Walter Palmer déchaîne les passions depuis l'annonce de la mort de Cecil, le lion le plus célèbre du Zimbabwe. Ce riche dentiste américain a déclenché une nouvelle polémique sur les pratiques des amateurs de grande chasse en Afrique, en s'offrant la tête de ce lion mâle de 13 ans, vedette du parc Hwange et célèbre pour sa crinière noire.

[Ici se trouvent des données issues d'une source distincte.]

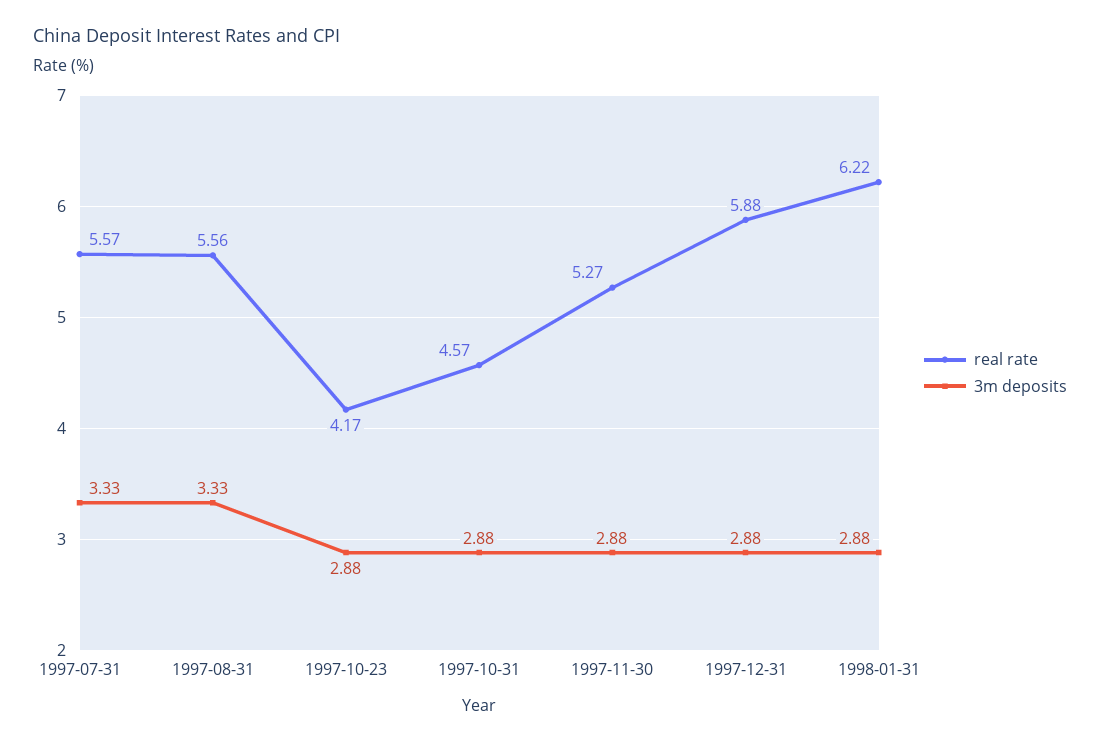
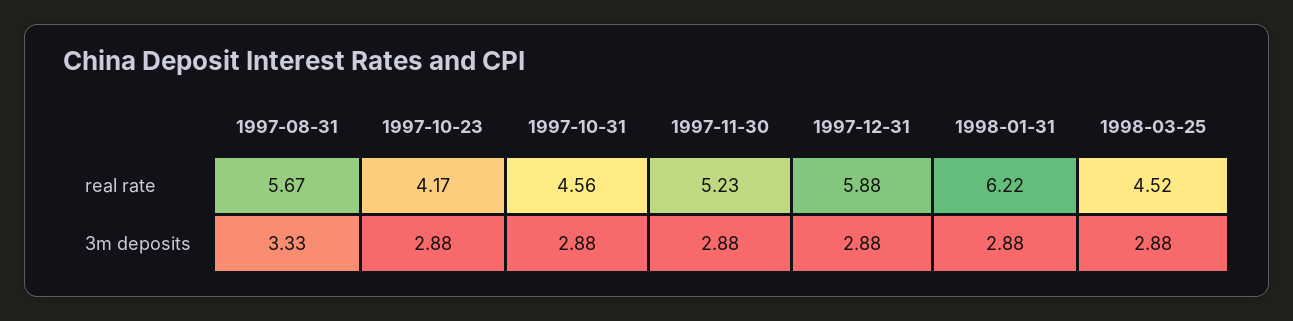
real rate, 1997-07-31: 5.57 -> none
3m deposits, 1997-07-31: 3.33 -> none
real rate, 1997-08-31: 5.56 -> 5.67
real rate, 1997-10-31: 4.57 -> 4.56
real rate, 1997-11-30: 5.27 -> 5.23
real rate, 1998-03-25: none -> 4.52
3m deposits, 1998-03-25: none -> 2.88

Depuis, les internautes réclament justice et se vengent avec leurs armes. De nombreuses photos de Palmer ont été diffusées sur les réseaux sociaux, accompagnées d'insultes diverses. Des menaces de mort ont également été proférées, ainsi que des informations personnelles. Son cabinet, devenu un mémorial improvisé entre des messages hostiles, est fermé depuis le début de la polémique.

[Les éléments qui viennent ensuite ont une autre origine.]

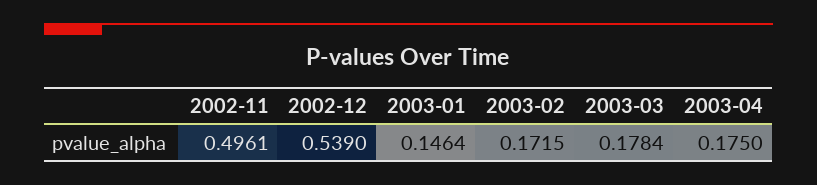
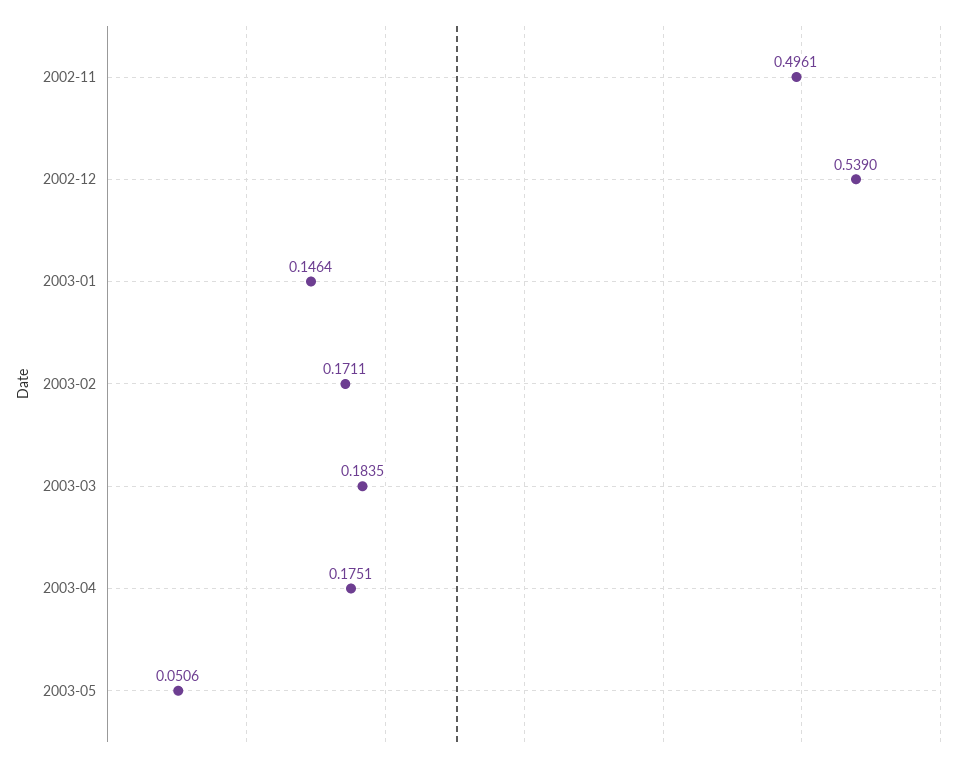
2003-02: 0.1715 -> 0.1711
2003-03: 0.1784 -> 0.1835
2003-04: 0.175 -> 0.1751
2003-05: none -> 0.0506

La page Yelp de son cabinet a par ailleurs été envahie de messages négatifs, assortis d'une cote maximale afin de leur assurer une meilleure visibilité. Certains ont été supprimés par Yelp. Idem pour sa page Facebook, maintenant suspendue. Une pétition demandant "justice pour le lion Cecil" a été mise en ligne: elle a déjà récolté près de 400.000 signatures.

Walter Palmer, qui est un habitué de ces pratiques choquantes, comme on peut le voir sur les photos partagées, a déclaré mardi soir: "Je regrette profondément que la poursuite d'une activité que j'aime et que je pratique avec responsabilité et dans la légalité se soit traduite par la mort de ce lion (...) dont je ne connaissais pas le statut de célébrité locale."

Mardi soir, l'animateur américain Jimmy Kimmel a définitivement fait de Palmer l'un des hommes les plus détestés du moment lors de son émission. "Est-ce si difficile pour vous d'avoir une érection, que vous en arrivez à tuer des animaux plus forts que vous ?" a-t-il notamment lancé.

Plein écran
© reuters

Cecil, un lion mâle de 13 ans remarquable par sa crinière noire, portait un collier GPS dans le cadre de recherches financées par l'université anglaise d'Oxford.

Un animal mort aurait été attaché à un véhicule pour l'attirer en dehors du parc national de Hwange, où il était protégé. Blessé par flèche, il n'aurait été achevé au fusil que 40 heures plus tard, puis dépecé et décapité. Pour 50.000 dollars.

Dans un article consacré au chasseur en 2009, le New York Times rapportait qu'il pouvait atteindre une carte à jouer à 90 mètres de distance avec son arc à poulies et qu'il jouissait d'une réputation de puriste car il n'emportait pas d'arme à feu. Palmer, qui a appris à tirer à cinq ans, venait d'abattre un élan majestueux pour tenter de décrocher un record.

A l'époque, il avait tué 28 des 29 animaux qualifiés de trophées par Pope and Young, qui répertorie notamment les mensurations des animaux abattus.

A son tableau de chasse figurent 43 trophées, tous abattus à l'arc, selon le site de l'organisation Safari club international, cité par le journal Star Tribune.

Walter Palmer a indiqué mardi qu'il se tenait le cas échéant à la disposition des autorités américaines et zimbabwéennes.

Ce n'est pas la première fois que sa passion lui cause des problèmes. En 2008, il a plaidé coupable devant un tribunal fédéral du Wisconsin pour avoir menti à un agent fédéral sur les circonstances de la mort d'un ours noir deux ans plus tôt. L'animal avait été abattu à 65 km de la zone pour laquelle il avait un permis de chasse, et sa carcasse y avait ensuite été déplacée. Palmer avait été condamné à un an de mise à l'épreuve et près de 3.000 dollars d'amende.

En 2003, selon plusieurs médias, il avait payé une faible amende pour avoir pêché sans permis dans le Minnesota. Ils rapportaient également qu'il avait conclu en 2009 un accord avec le Minnesota board of dentistry. Il était accusé de harcèlement sexuel par sa réceptionniste, également patiente, qui a obtenu 127.500 dollars de réparations.

Selon sa page professionnelle désormais indisponible, ce natif du Dakota du Nord est marié et père de deux enfants. Il est diplômé de l'université du Minnesota.